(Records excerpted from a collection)
───

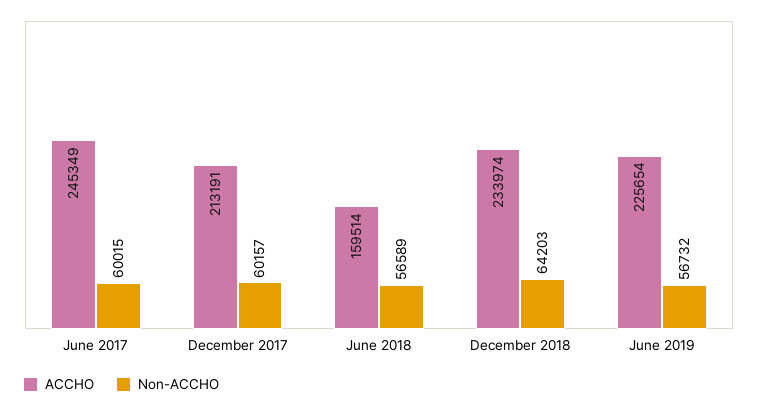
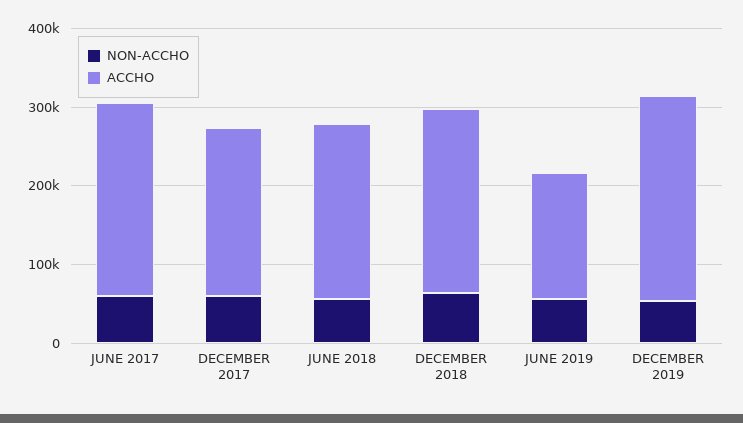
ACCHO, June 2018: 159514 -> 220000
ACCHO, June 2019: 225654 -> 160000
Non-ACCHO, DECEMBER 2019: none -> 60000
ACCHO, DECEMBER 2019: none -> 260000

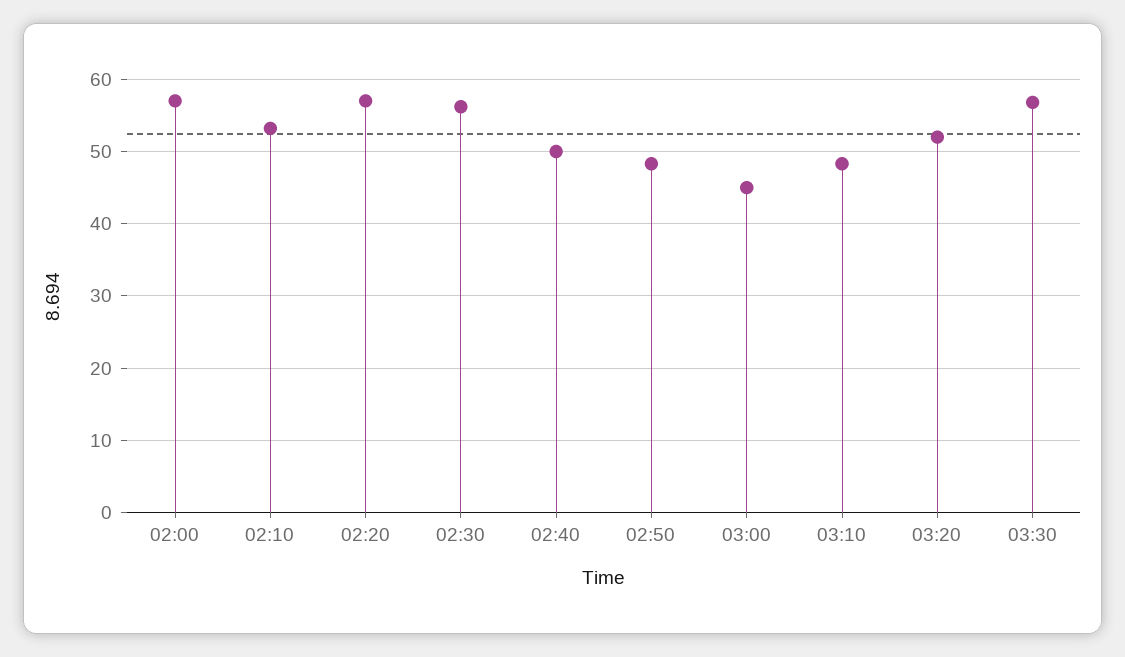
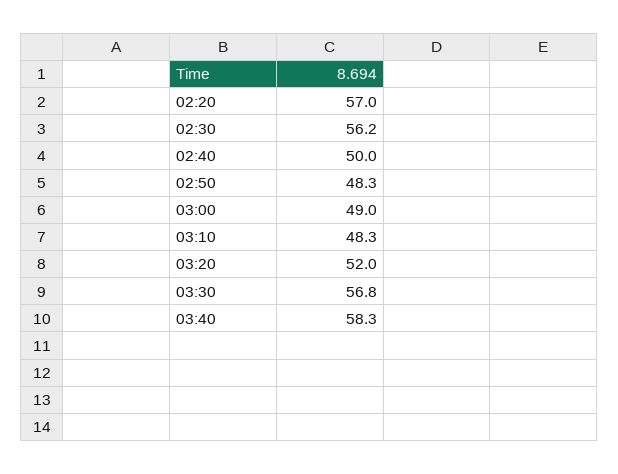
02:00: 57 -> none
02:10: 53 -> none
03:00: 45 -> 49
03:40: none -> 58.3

───

With pictures excluded, the lines running from the one containing "ACCHO, June 2019: 225654 -> 160000" through the last line of the records above are to be restated exactly and in full.

* _SOLUTION TO THIS TASK_
ACCHO, June 2019: 225654 -> 160000
Non-ACCHO, DECEMBER 2019: none -> 60000
ACCHO, DECEMBER 2019: none -> 260000

02:00: 57 -> none
02:10: 53 -> none
03:00: 45 -> 49
03:40: none -> 58.3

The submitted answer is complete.